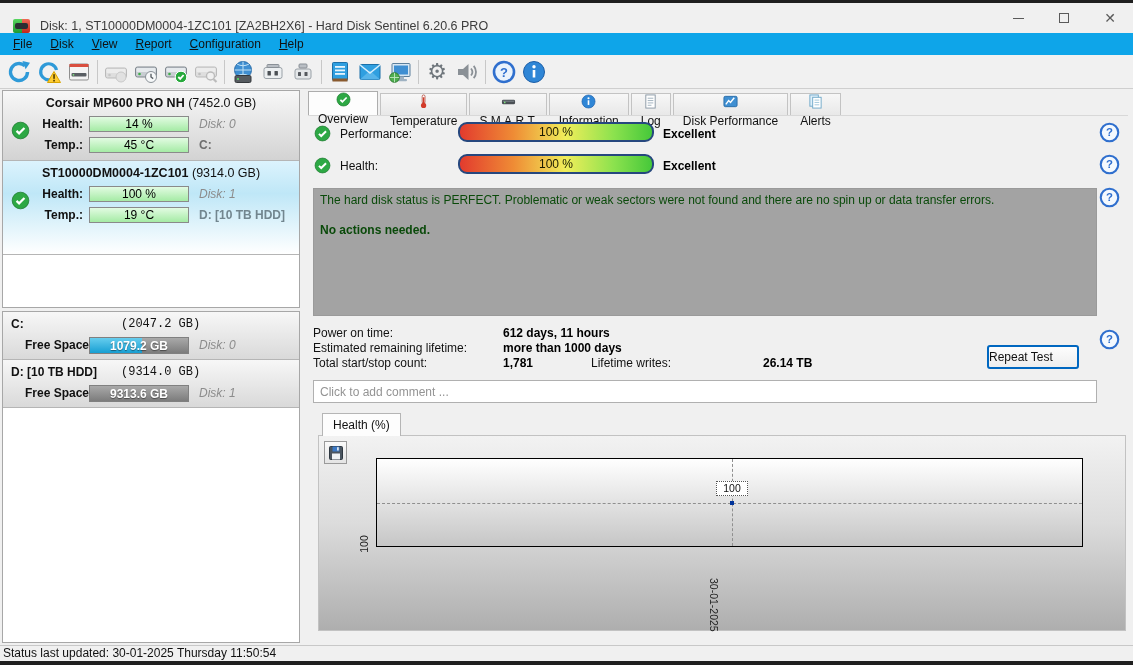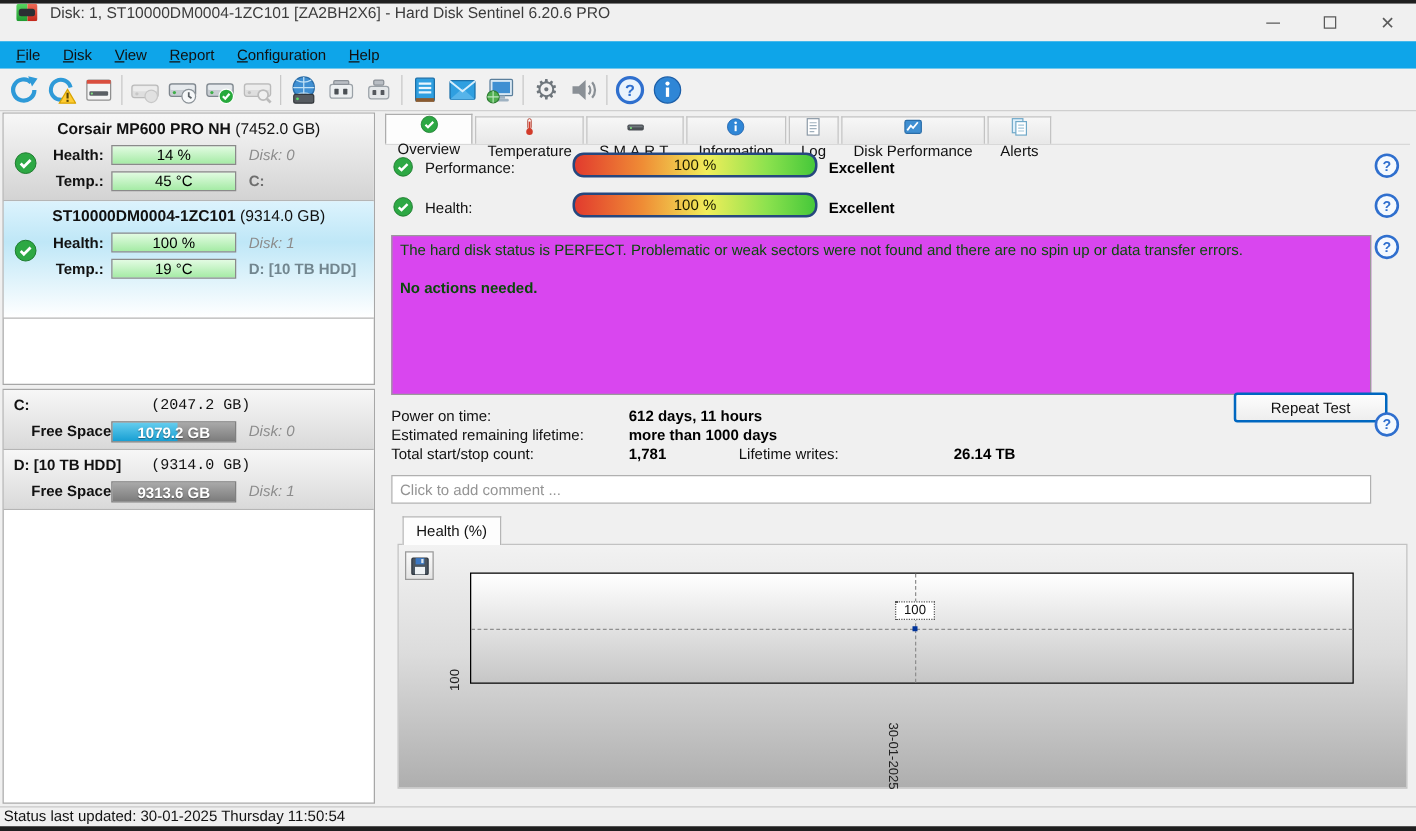--- a/index.html
+++ b/index.html
@@ -11,7 +11,7 @@
   #bottom-edge { top:661px; height:4px; }
 
   
-  #titlebar { position:absolute; top:3px; left:0; width:1133px; height:30px; background:#f0f0f0; display:flex; align-items:flex-start; }
+  #titlebar { position:absolute; top:3px; left:0; width:1133px; height:30px; background:#f0f0f0; display:flex; align-items:flex-end; }
   #app-icon { width:17px; height:14px; margin-left:13px; position:relative; border-radius:2px; overflow:hidden; flex:none; }
   #app-icon .half-g { position:absolute; left:0; top:0; width:9px; height:14px; background:linear-gradient(180deg,#57d65f,#1f9a30); }
   #app-icon .half-r { position:absolute; right:0; top:0; width:8px; height:14px; background:linear-gradient(180deg,#ef6a55,#c22push); background:linear-gradient(180deg,#ef6a55,#c2271a); }

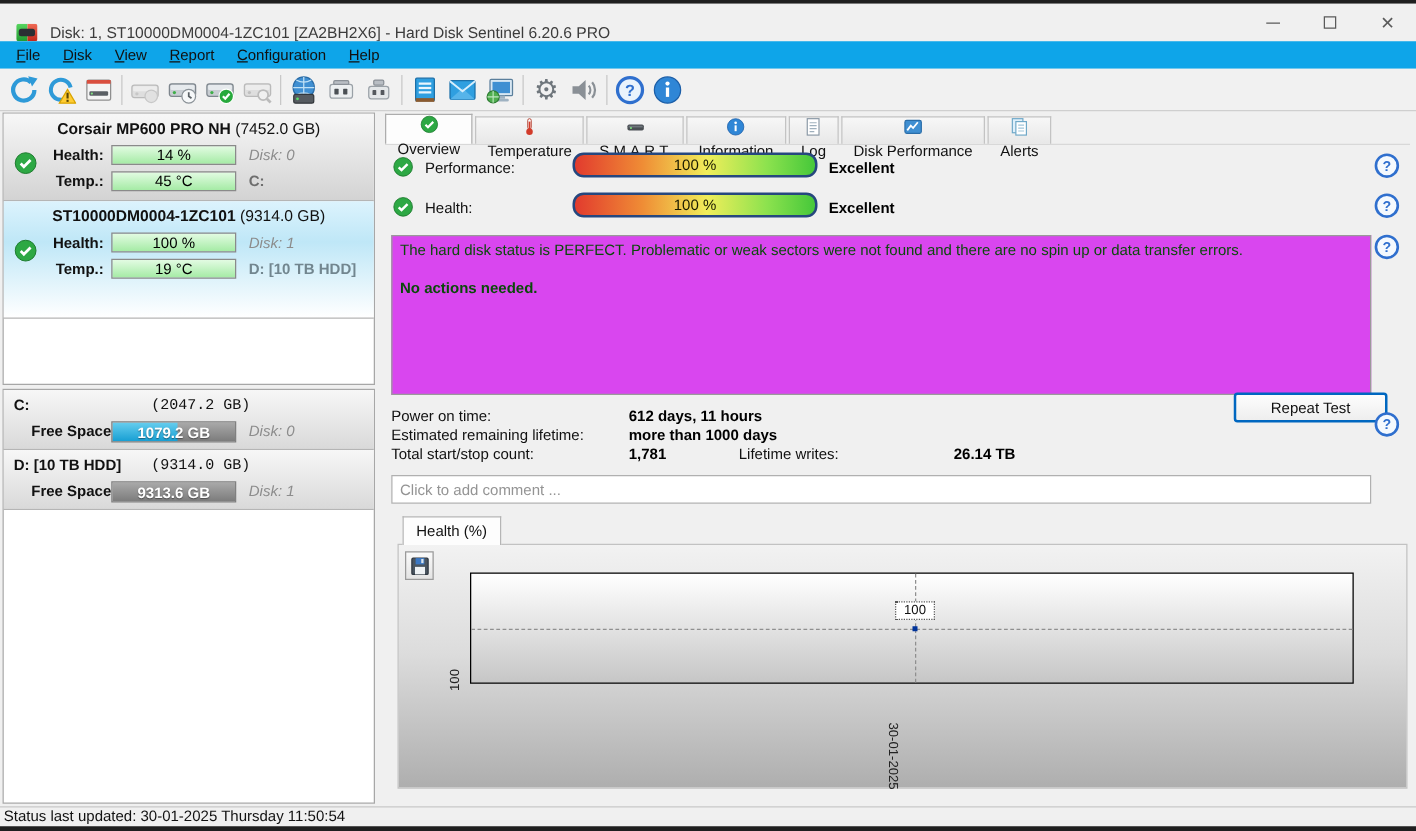--- a/index.html
+++ b/index.html
@@ -85,7 +85,7 @@
   .help-icon { position:absolute; width:21px; height:21px; }
   .help-icon svg { width:21px; height:21px; }
 
-  #status-box { position:absolute; left:5px; top:98px; width:784px; height:128px; background:#d946ef; border:1px solid #9a9a9a; padding:4px 6px; color:#0a4a0a; line-height:15px; }
+  #status-box { position:absolute; left:5px; top:98px; width:784px; height:128px; background:#a3a3a3; border:1px solid #9a9a9a; padding:4px 6px; color:#0a4a0a; line-height:15px; }
   #status-box .action { font-weight:bold; margin-top:15px; }
 
   .stat-lbl { position:absolute; color:#111; }

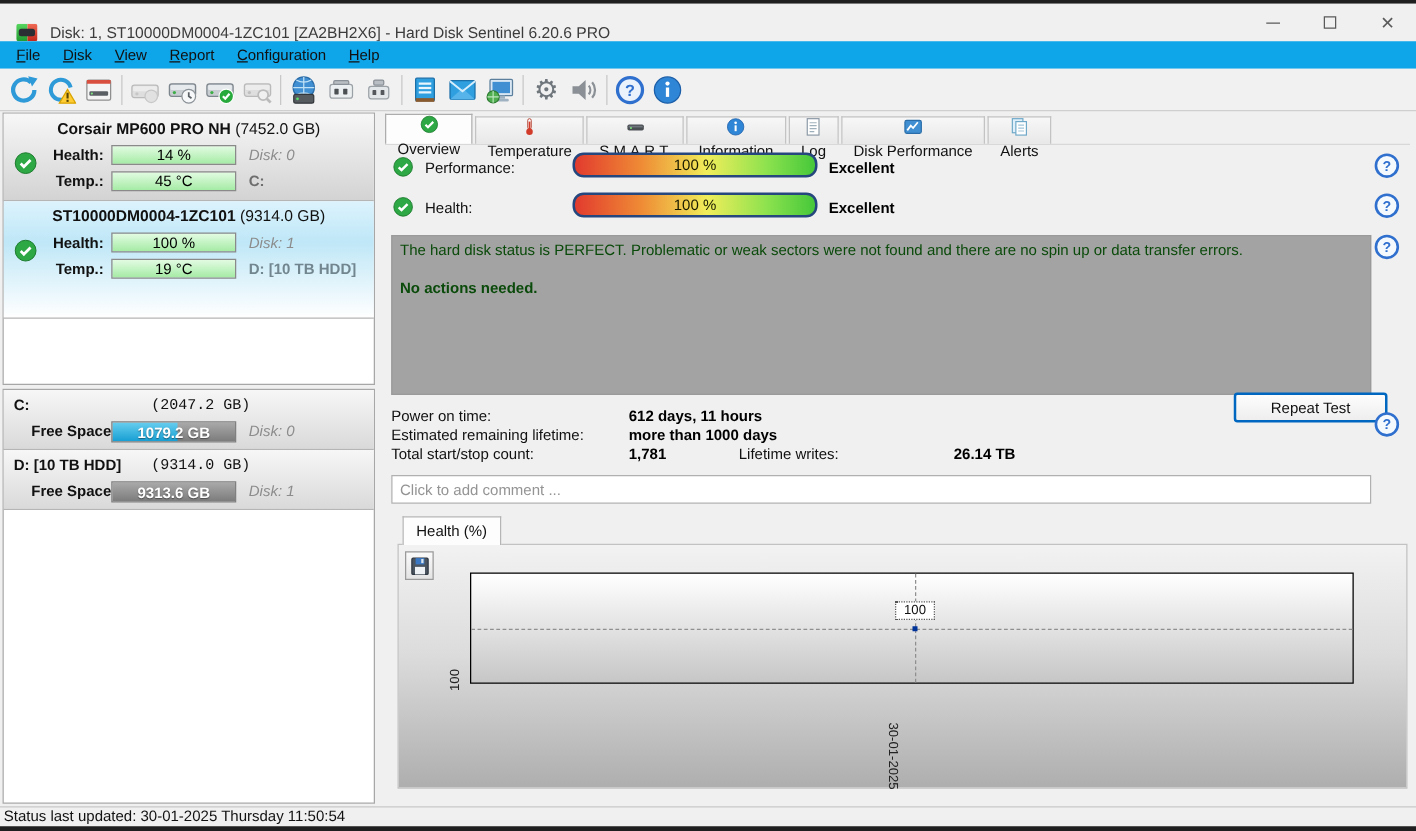--- a/index.html
+++ b/index.html
@@ -91,7 +91,7 @@
   .stat-lbl { position:absolute; color:#111; }
   .stat-val { position:absolute; font-weight:bold; color:#000; }
 
-  #repeat-btn { position:absolute; left:679px; top:224px; width:123px; height:24px; background:linear-gradient(180deg,#fdfdfd,#eeeeee); border:2px solid #0067c0; border-radius:3px; text-align:center; line-height:20px; color:#111; }
+  #repeat-btn { position:absolute; left:679px; top:255px; width:92px; height:24px; background:linear-gradient(180deg,#fdfdfd,#eeeeee); border:2px solid #0067c0; border-radius:3px; text-align:left; line-height:20px; color:#111; }
 
   #comment-input { position:absolute; left:5px; top:290px; width:784px; height:23px; border:1px solid #b0b0b0; padding:0 6px; font-family:"Liberation Sans",sans-serif; font-size:12px; color:#333; background:#fff; }
   #comment-input::placeholder { color:#949494; font-style:normal; }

• [What you are asked to do]: Your answer should be each line from the preceding material in which the word "eeeeee" occurs.

• [Answer space]:
-  #repeat-btn { position:absolute; left:679px; top:224px; width:123px; height:24px; background:linear-gradient(180deg,#fdfdfd,#eeeeee); border:2px solid #0067c0; border-radius:3px; text-align:center; line-height:20px; color:#111; }
+  #repeat-btn { position:absolute; left:679px; top:255px; width:92px; height:24px; background:linear-gradient(180deg,#fdfdfd,#eeeeee); border:2px solid #0067c0; border-radius:3px; text-align:left; line-height:20px; color:#111; }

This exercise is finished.